Currently, only a third of UK workers are prioritising long term saving, something needs to change.
Furthermore, of those that are saving for their retirement, many are not saving nearly enough. Organisations may come under scrutiny for this knowledge deficit if they fail to provide sufficient guidance and support to staff on pensions. It raises an important question: what can employers be doing to help their staff ensure they save enough, and invest wisely, so they can look forward to an enjoyable retirement? The article will outline some key steps that employers should be taking to improve engagement and understanding in pensions and long term savings amongst the workforce. This will include:
1. Make your pension scheme as user friendly as possible: Ensuring the choices available to members are presented in a way that breaks down the full range and complexity into a series of smaller decisions will avoid overwhelming members and encourage people to step away from the default where it may not be right for them.

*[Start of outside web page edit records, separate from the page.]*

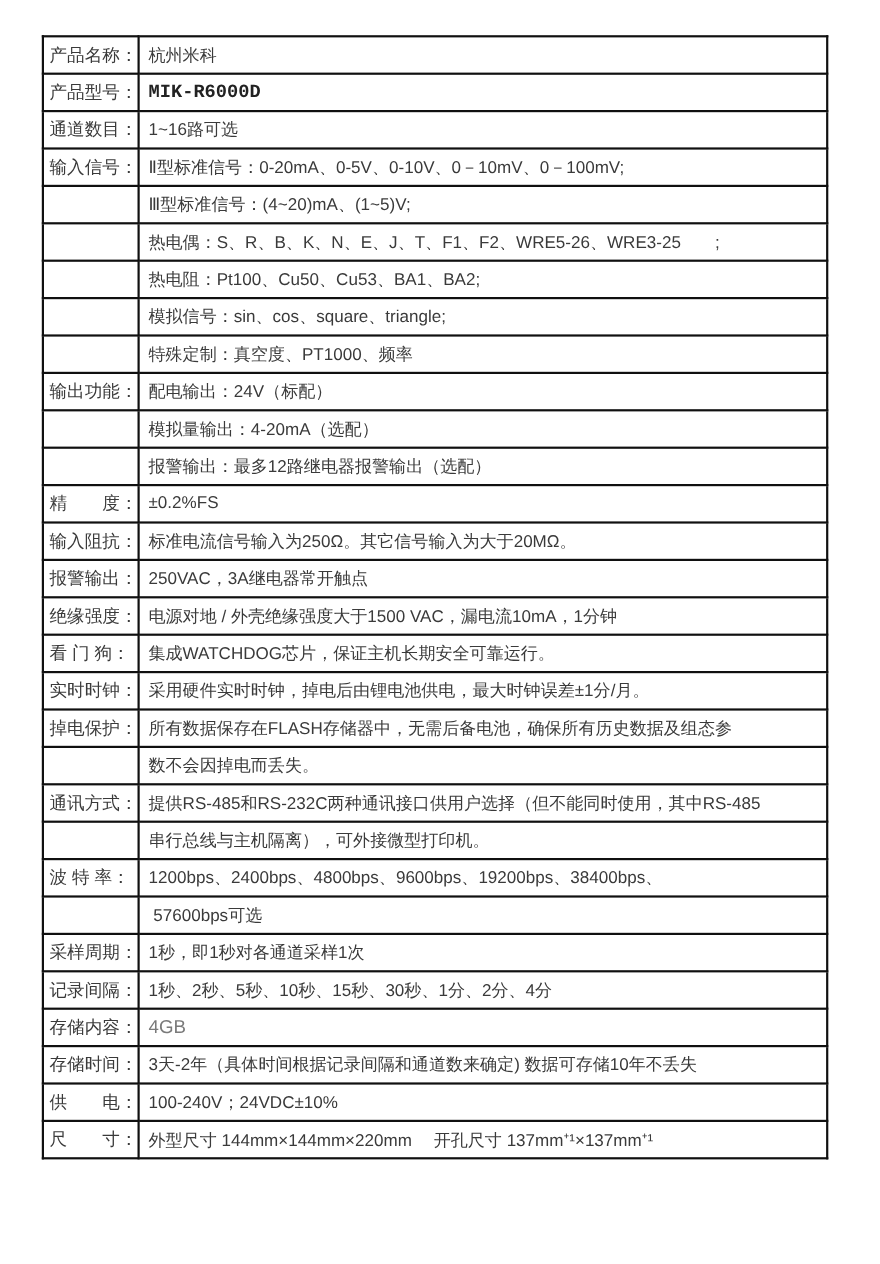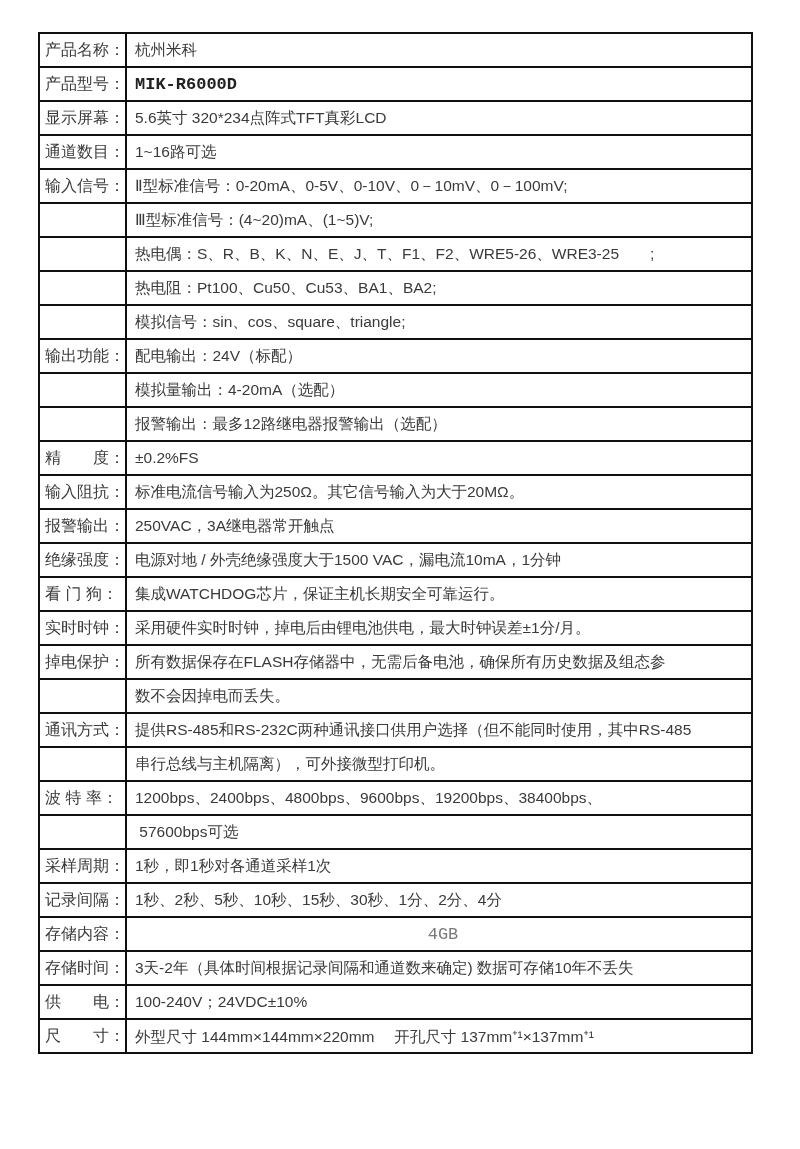--- a/index.html
+++ b/index.html
@@ -43,47 +43,42 @@
     padding: 0 0 0 8px;
     font-size: 15.5px;
   }
   td.value.mono {
     font-family: "Liberation Mono", monospace;
     font-size: 17px;
     color: #222222;
     font-weight: bold;
   }
   td.value.serif {
-    font-family: Liberation Mono, monospace;
+    font-family: Liberation Sans, sans-serif;
     font-size: 17px;
     color: #7a7a7a;
-    text-align: center;
   }
 </style>
 </head>
 <body>
 
 <div class="page">
   <table class="spec-table">
     <colgroup>
       <col style="width:87px">
       <col>
     </colgroup>
     <tbody>
         <tr>
           <td class="label">产品名称：</td>
           <td class="value">杭州米科</td>
         </tr>
         <tr>
           <td class="label">产品型号：</td>
           <td class="value mono">MIK-R6000D</td>
-        </tr>
-        <tr>
-          <td class="label">显示屏幕：</td>
-          <td class="value">5.6英寸 320*234点阵式TFT真彩LCD</td>
         </tr>
         <tr>
           <td class="label">通道数目：</td>
           <td class="value">1~16路可选</td>
         </tr>
         <tr>
           <td class="label">输入信号：</td>
           <td class="value">Ⅱ型标准信号：0-20mA、0-5V、0-10V、0－10mV、0－100mV;</td>
         </tr>
         <tr>
@@ -94,20 +89,24 @@
           <td class="label"></td>
           <td class="value">热电偶：S、R、B、K、N、E、J、T、F1、F2、WRE5-26、WRE3-25　　;</td>
         </tr>
         <tr>
           <td class="label"></td>
           <td class="value">热电阻：Pt100、Cu50、Cu53、BA1、BA2;</td>
         </tr>
         <tr>
           <td class="label"></td>
           <td class="value">模拟信号：sin、cos、square、triangle;</td>
+        </tr>
+        <tr>
+          <td class="label"></td>
+          <td class="value">特殊定制：真空度、PT1000、频率</td>
         </tr>
         <tr>
           <td class="label">输出功能：</td>
           <td class="value">配电输出：24V（标配）</td>
         </tr>
         <tr>
           <td class="label"></td>
           <td class="value">模拟量输出：4-20mA（选配）</td>
         </tr>
         <tr>

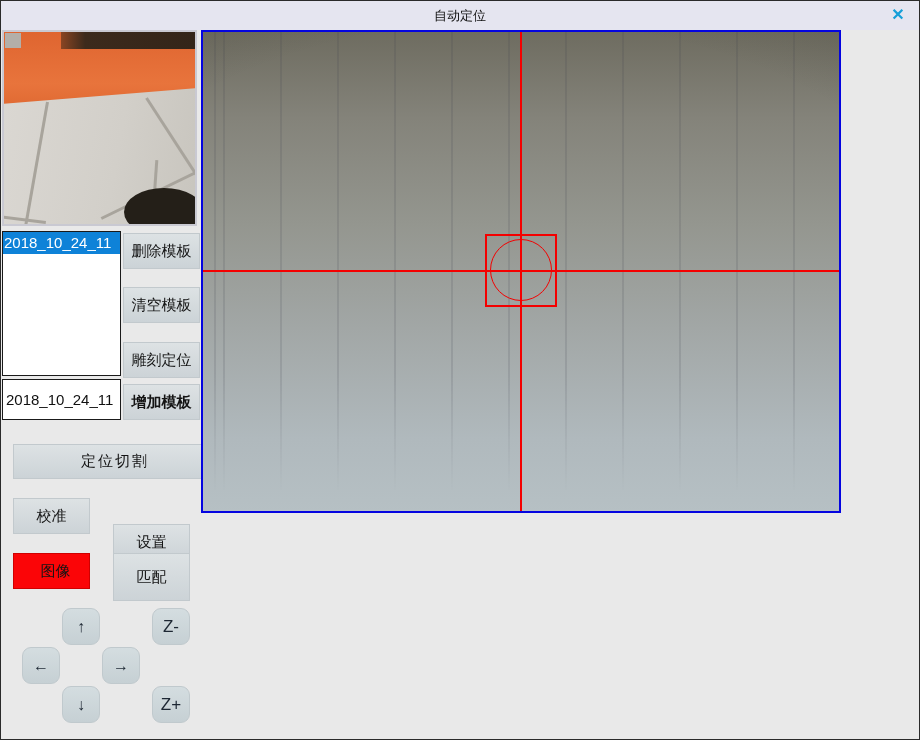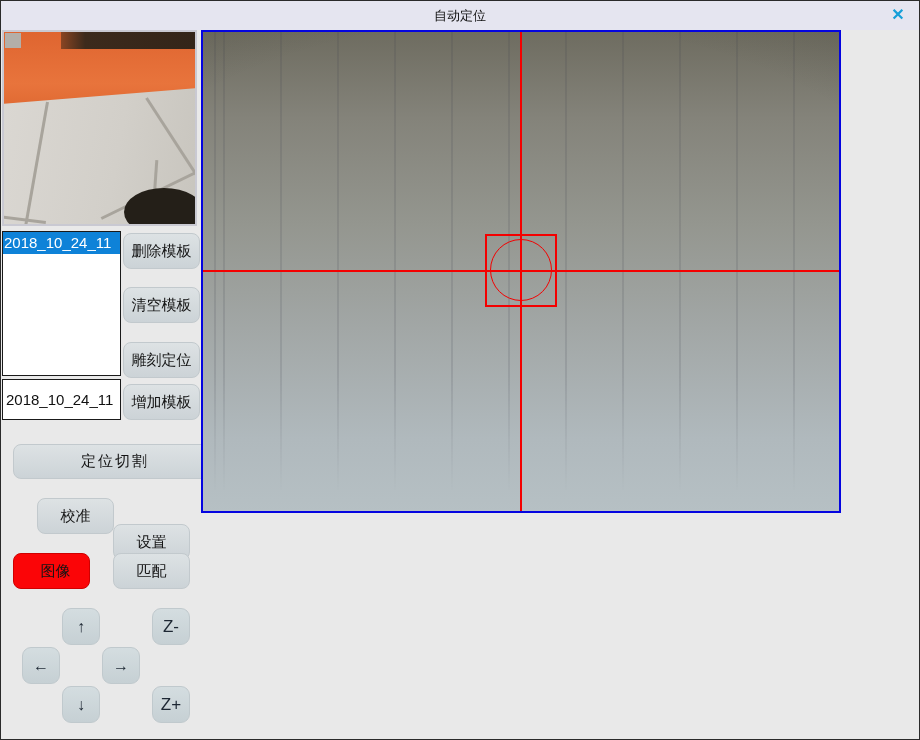--- a/index.html
+++ b/index.html
@@ -68,33 +68,33 @@
   .name-input {
     position:absolute; left:1px; top:378px; width:119px; height:41px;
     background:#ffffff; border:1px solid #1a1a1a; border-radius:0;
     font-size:15px; padding:0 3px; color:#101010; font-family:inherit;
   }
 
   
   .btn {
     position:absolute; display:flex; align-items:center; justify-content:center;
     background:linear-gradient(#dde2e4,#ccd3d7);
-    border:1px solid #c2c9cd; border-radius:8px;
+    border:1px solid #c2c9cd; border-radius:0;
     font-size:15px; color:#141414; cursor:pointer; font-family:inherit;
   }
   .tb1 { left:122px; top:232px; width:77px; height:36px; }
   .tb2 { left:122px; top:286px; width:77px; height:36px; }
   .tb3 { left:122px; top:341px; width:77px; height:36px;text-align:right; }
-  .tb4 { left:122px; top:383px; width:77px; height:36px; }
+  .tb4 { left:122px; top:383px; width:77px; height:36px;font-weight:bold; }
   .btn-cut      { left:12px;  top:443px; width:204px; height:35px; letter-spacing:2px; }
-  .btn-cal      { left:12px;  top:497px; width:77px;  height:36px;margin-left:24px; }
+  .btn-cal      { left:12px;  top:497px; width:77px;  height:36px; }
   .btn-set      { left:112px; top:523px; width:77px;  height:36px; }
   .btn-img      { left:12px;  top:552px; width:77px;  height:36px;
                   background:var(--image-button-red,#fb0507); border-color:#cf0000; color:#151515;padding-left:8px; }
-  .btn-match    { left:112px; top:552px; width:77px;  height:36px;font-family:Liberation Serif, serif; }
+  .btn-match    { left:112px; top:552px; width:77px;  height:48px;font-family:Liberation Serif, serif; }
 
   .jog {
     position:absolute; width:38px; height:37px; border-radius:9px;
     background:linear-gradient(#d4dde0,#c6d0d4); border:1px solid #c0c9cd;
     display:flex; align-items:center; justify-content:center;
     font-size:16px; color:#1d2733; cursor:pointer; font-family:inherit;
   }
   .jog-up    { left:61px;  top:607px; }
   .jog-zm    { left:151px; top:607px; font-size:17px; }
   .jog-left  { left:21px;  top:646px; }

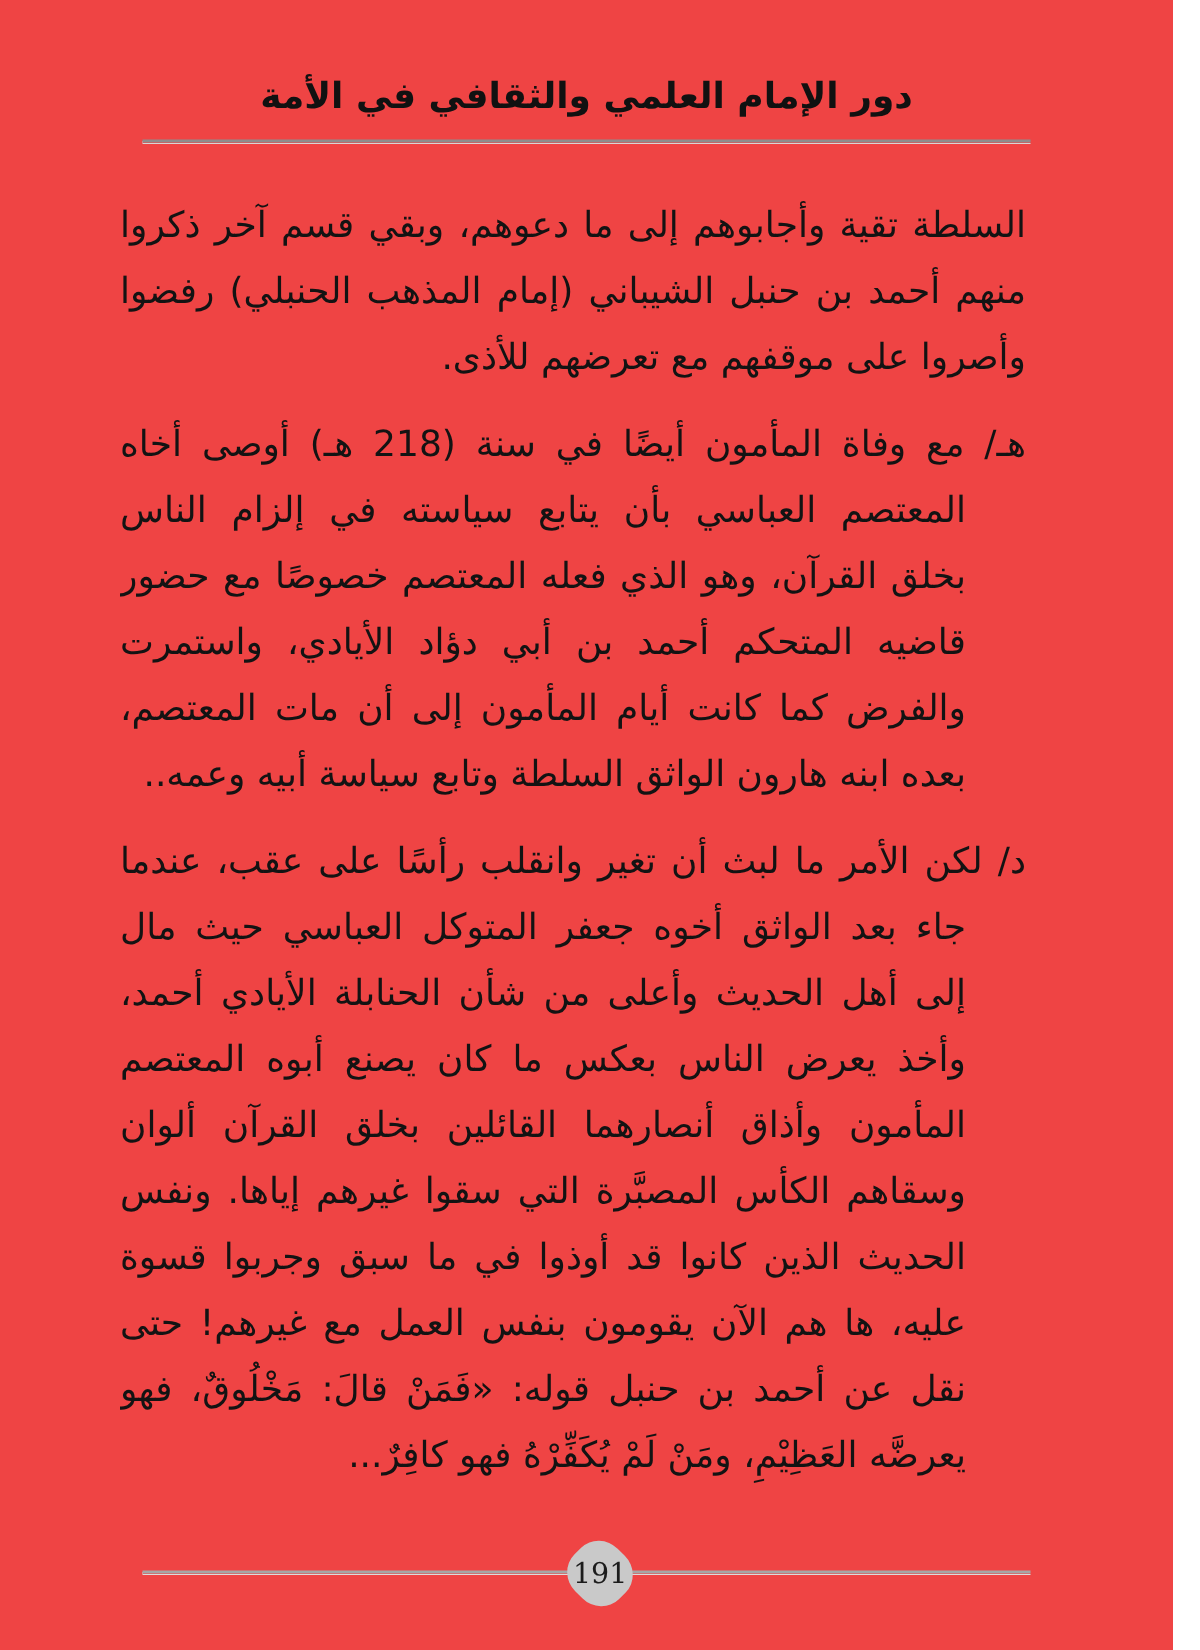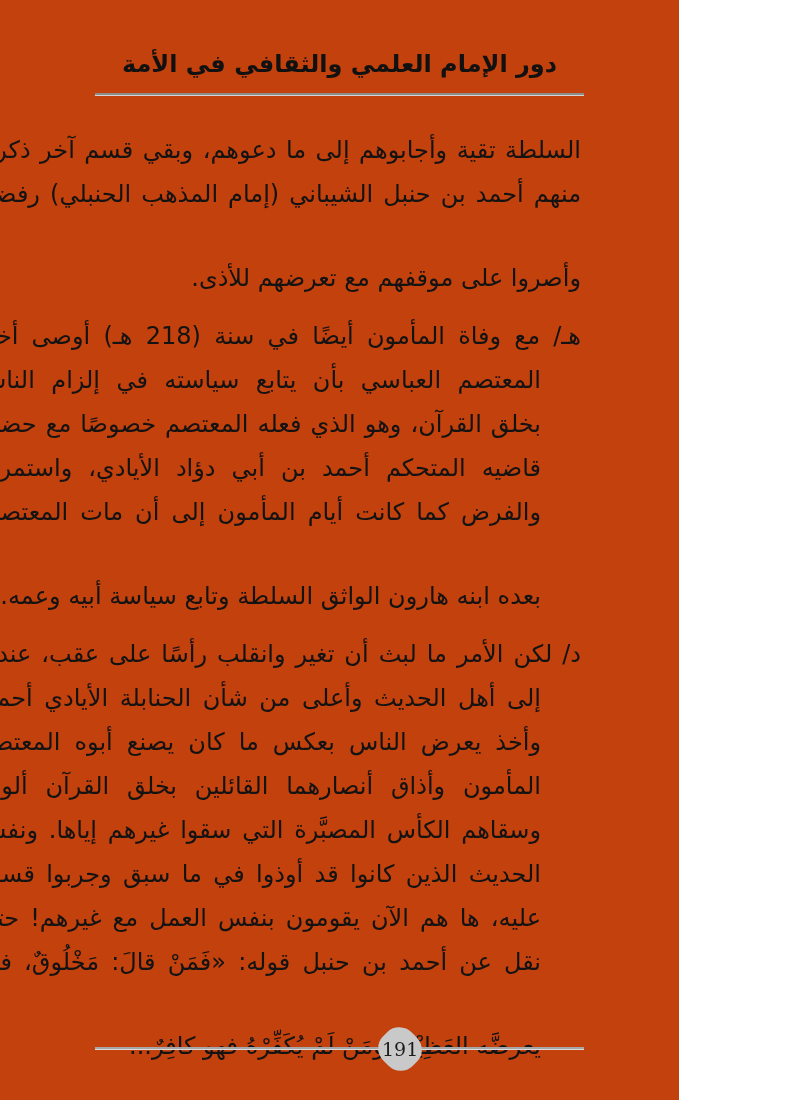--- a/index.html
+++ b/index.html
@@ -5,22 +5,22 @@
   * { margin: 0; padding: 0; box-sizing: border-box; }
   html, body { background: #ffffff; }
   body {
     width: 800px; height: 1100px;
     font-family: "DejaVu Sans", sans-serif;
     color: #141414;
     overflow: hidden;
   }
   .page {
     position: relative;
-    width: 679px; height: 1100px;
-    background: #c2410c;
+    width: 782px; height: 1100px;
+    background: #ef4444;
   }
   
   .header {
     position: absolute;
     top: 44px; left: 95px; right: 95px;
     text-align: center;
   }
   .header-title {
     direction: rtl;
     font-size: 24px;
@@ -49,21 +49,20 @@
   .para.hang .line:first-child { margin-right: -40px; }
   .line {
     height: 44px;
     overflow: hidden;
     text-align: justify;
     text-align-last: justify;
     white-space: normal;
   }
   .line.last {
     text-align-last: right;
-    margin-top: 40px;
   }
   
   .footer-rule {
     position: absolute;
     top: 1047px; left: 95px; right: 95px;
     height: 0;
     border-top: 2px solid #a6a6a6;
     box-shadow: 0 1px 0 #dcdcdc;
   }
   .page-badge {
@@ -103,20 +102,21 @@
       <div class="para hang">
         <div class="line">هـ/ مع وفاة المأمون أيضًا في سنة (218 هـ) أوصى أخاه محمدًا</div>
         <div class="line">المعتصم العباسي بأن يتابع سياسته في إلزام الناس بالاعتقاد</div>
         <div class="line">بخلق القرآن، وهو الذي فعله المعتصم خصوصًا مع حضور</div>
         <div class="line">قاضيه المتحكم أحمد بن أبي دؤاد الأيادي، واستمرت المساءلة</div>
         <div class="line">والفرض كما كانت أيام المأمون إلى أن مات المعتصم، وجاء</div>
         <div class="line last">بعده ابنه هارون الواثق السلطة وتابع سياسة أبيه وعمه..</div>
       </div>
       <div class="para hang">
         <div class="line">د/ لكن الأمر ما لبث أن تغير وانقلب رأسًا على عقب، عندما</div>
+        <div class="line">جاء بعد الواثق أخوه جعفر المتوكل العباسي حيث مال</div>
         <div class="line">إلى أهل الحديث وأعلى من شأن الحنابلة الأيادي أحمد،</div>
         <div class="line">وأخذ يعرض الناس بعكس ما كان يصنع أبوه المعتصم وعمه</div>
         <div class="line">المأمون وأذاق أنصارهما القائلين بخلق القرآن ألوان الإيذاء،</div>
         <div class="line">وسقاهم الكأس المصبَّرة التي سقوا غيرهم إياها. ونفس أهل</div>
         <div class="line">الحديث الذين كانوا قد أوذوا في ما سبق وجربوا قسوة الظلم</div>
         <div class="line">عليه، ها هم الآن يقومون بنفس العمل مع غيرهم! حتى لقد</div>
         <div class="line">نقل عن أحمد بن حنبل قوله: «فَمَنْ قالَ: مَخْلُوقٌ، فهو كافرٌ</div>
         <div class="line last">يعرضَّه العَظِيْمِ، ومَنْ لَمْ يُكَفِّرْهُ فهو كافِرٌ...</div>
       </div>
     </div>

2. Keep communication high on the agenda: Creating a two-way dialogue between the employer and employees will help organisations to understand exactly what their employees want from the workplace in terms of savings and enable them to tailor their communications and meet these individual demands.
3. Adjust to changes in industry legislation: With low levels of understanding around the impact of the reforms, our study suggests that Government initiatives, such as Pension Wise, which aim to educate people on the changes, will only get us so far. As a result, people are increasingly likely to turn to employers and pension providers to plug the information gap in the future.